Question to the Department for Environment, Food and Rural Affairs:

To ask the Secretary of State for Environment, Food and Rural Affairs, what steps the Government is taking to deliver on commitments made as part of the Leaders’ Pledge for Nature at the United Nations General Assembly.


Answered by
Rebecca Pow Portrait
Rebecca Pow
Parliamentary Under-Secretary (Department for Environment, Food and Rural Affairs)
This question was answered on 3rd March 2021

The UK Government is committed to working with partners around the world to implement the ten commitments under the Leaders’ Pledge for Nature, which the UK co-created. To demonstrate our dedication to delivering on the Pledge commitments, in January 2021, the Prime Minister committed to spending at least £3 billion of the UK’s International Climate Finance over the next five years, on climate change solutions that protect and restore nature and biodiversity.

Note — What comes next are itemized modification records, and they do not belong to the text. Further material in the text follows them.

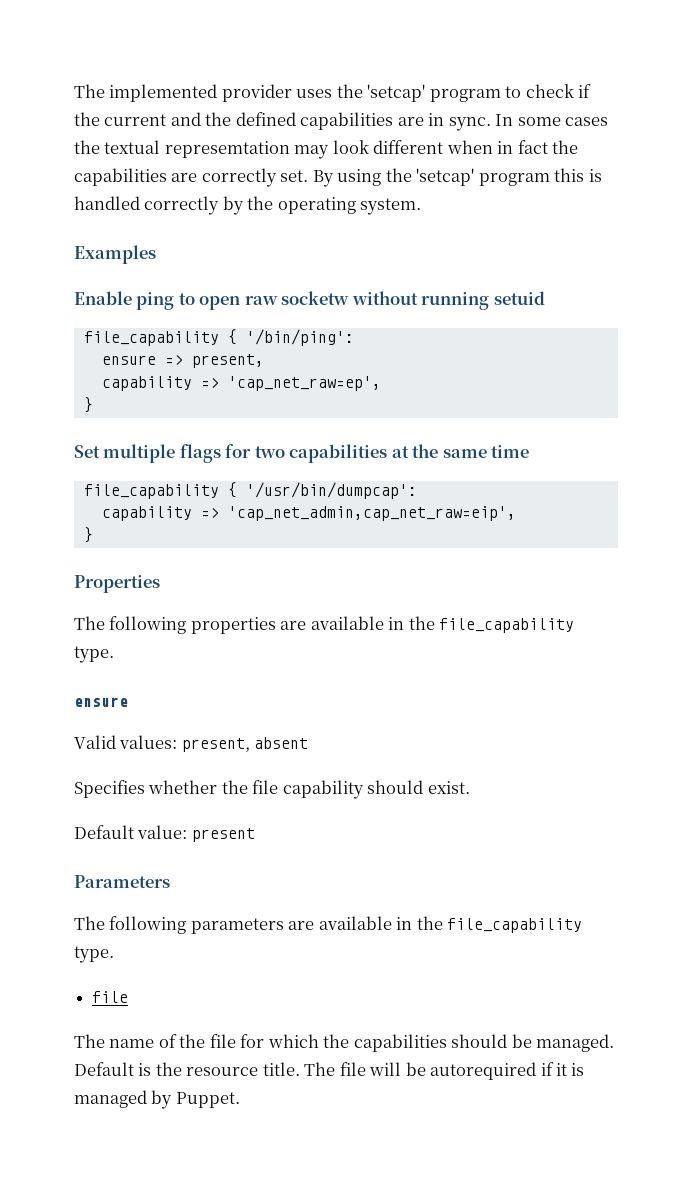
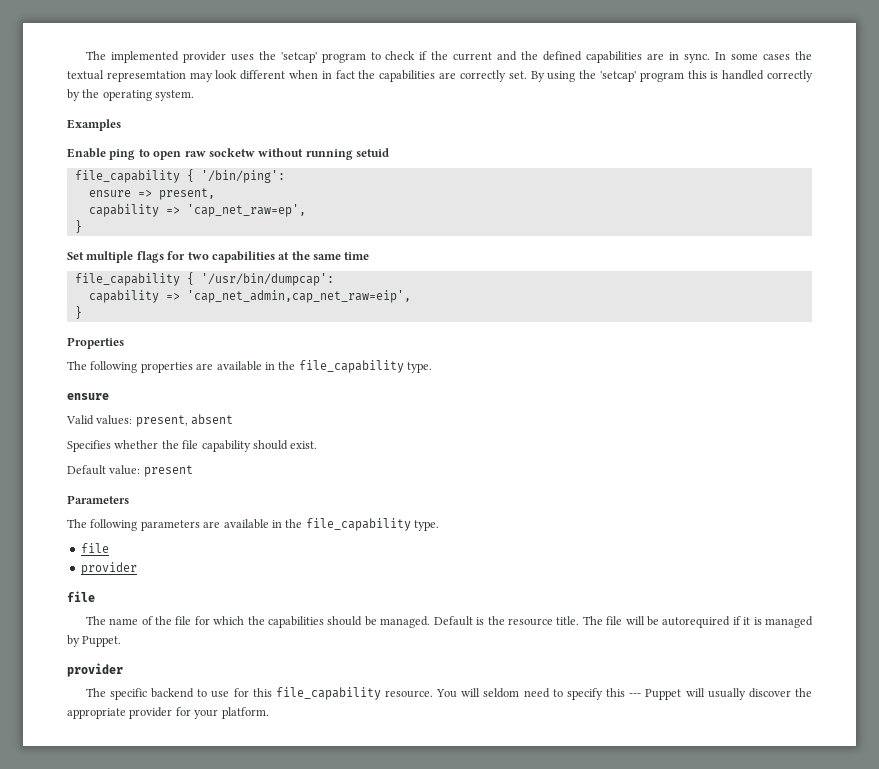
  The following parameters are available in the file_capability type.
+ file
+ provider
  The file will be autorequired if it is managed by Puppet.
+ provider
+ The specific backend to use for this file_capability resource. You will seldom need to specify this --- Puppet will usually discover the appropriate provider for your platform.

As you will be aware, Lord Goldsmith wrote to the devolved administrations prior to the Pledge’s launch to seek their support. I am grateful for the support of the Scottish Government, as signalled in their recently published ‘Statement of Intent’ on post-2020 biodiversity, and I am also grateful to the Welsh Government for their support.

In line with Pledge commitments, the UK Government is taking strong action on nature domestically as well as internationally. The environment is a devolved policy area and, in England, we are maintaining and extending key protections; introducing new legislation and new funding streams; we are supporting partnerships and we are working across Government to secure broad action. We have, for example, brought forward the first Environment Bill for more than 20 years which, alongside our strengthened Agriculture and Fisheries Acts, sets a new legal foundation for government action to improve the environment.